::: RECORDS TO USE

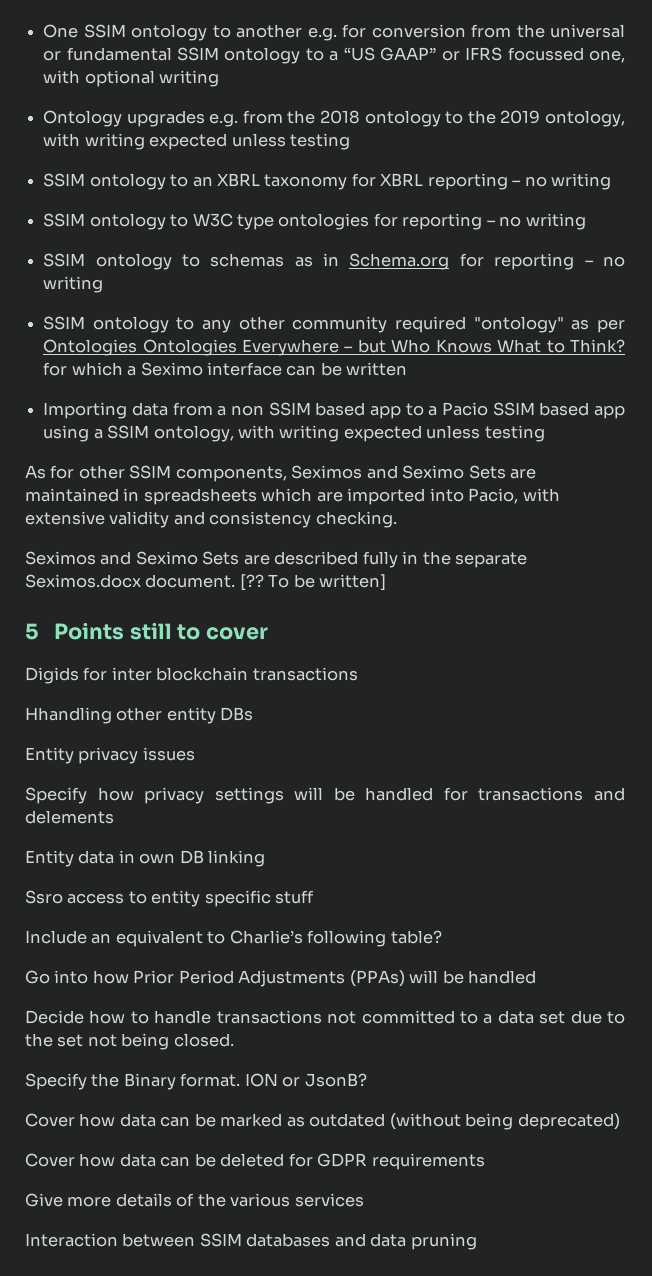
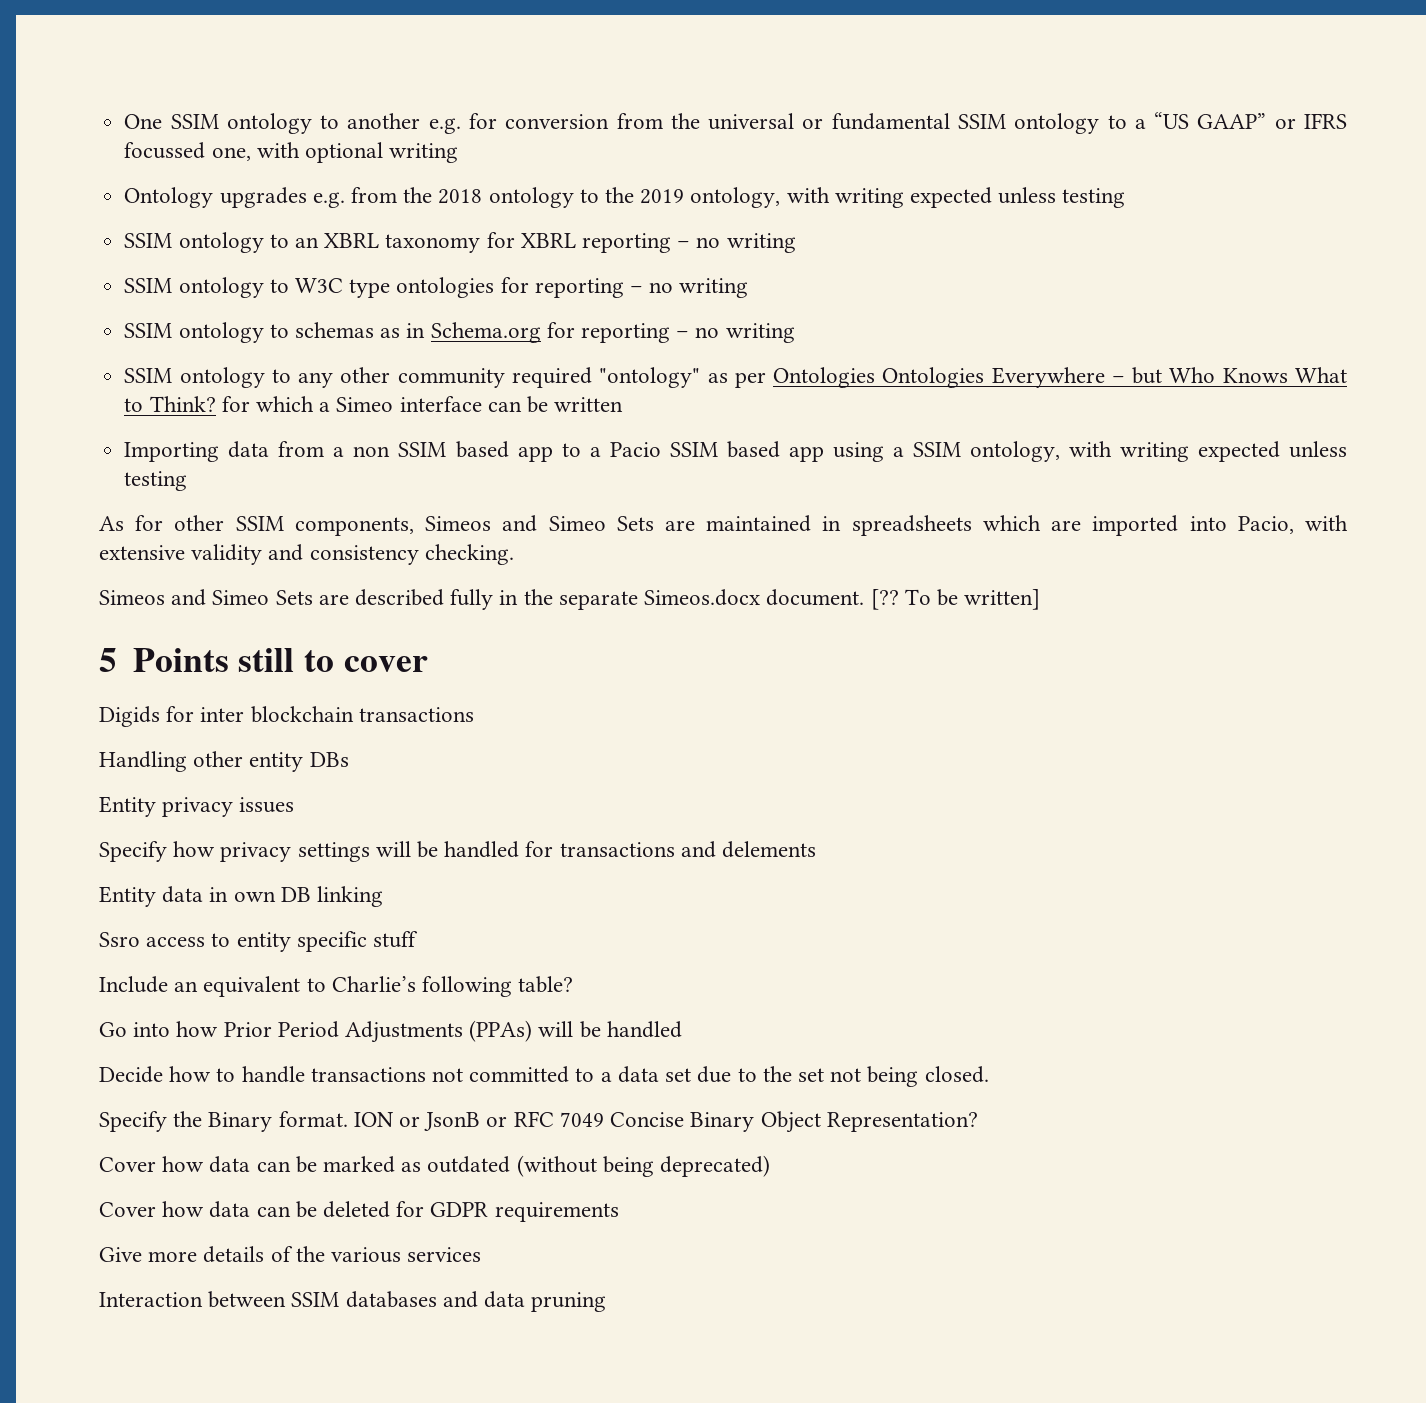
- SSIM ontology to any other community required "ontology" as per Ontologies Ontologies Everywhere – but Who Knows What to Think? for which a Seximo interface can be written
+ SSIM ontology to any other community required "ontology" as per Ontologies Ontologies Everywhere – but Who Knows What to Think? for which a Simeo interface can be written
- As for other SSIM components, Seximos and Seximo Sets are maintained in spreadsheets which are imported into Pacio, with extensive validity and consistency checking.
+ As for other SSIM components, Simeos and Simeo Sets are maintained in spreadsheets which are imported into Pacio, with extensive validity and consistency checking.
- Seximos and Seximo Sets are described fully in the separate Seximos.docx document.
+ Simeos and Simeo Sets are described fully in the separate Simeos.docx document.
- Hhandling other entity DBs
+ Handling other entity DBs
- ION or JsonB?
+ ION or JsonB or RFC 7049 Concise Binary Object Representation?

::::::

▶ **EXERCISE DIRECTIONS**: Extract from the records above the lines from the one containing "- Seximos and" to the one containing "- ION or JsonB?", both lines included, exactly as they appear and with nothing else.

▶ **THE COMPLETED TASK**:
- Seximos and Seximo Sets are described fully in the separate Seximos.docx document.
+ Simeos and Simeo Sets are described fully in the separate Simeos.docx document.
- Hhandling other entity DBs
+ Handling other entity DBs
- ION or JsonB?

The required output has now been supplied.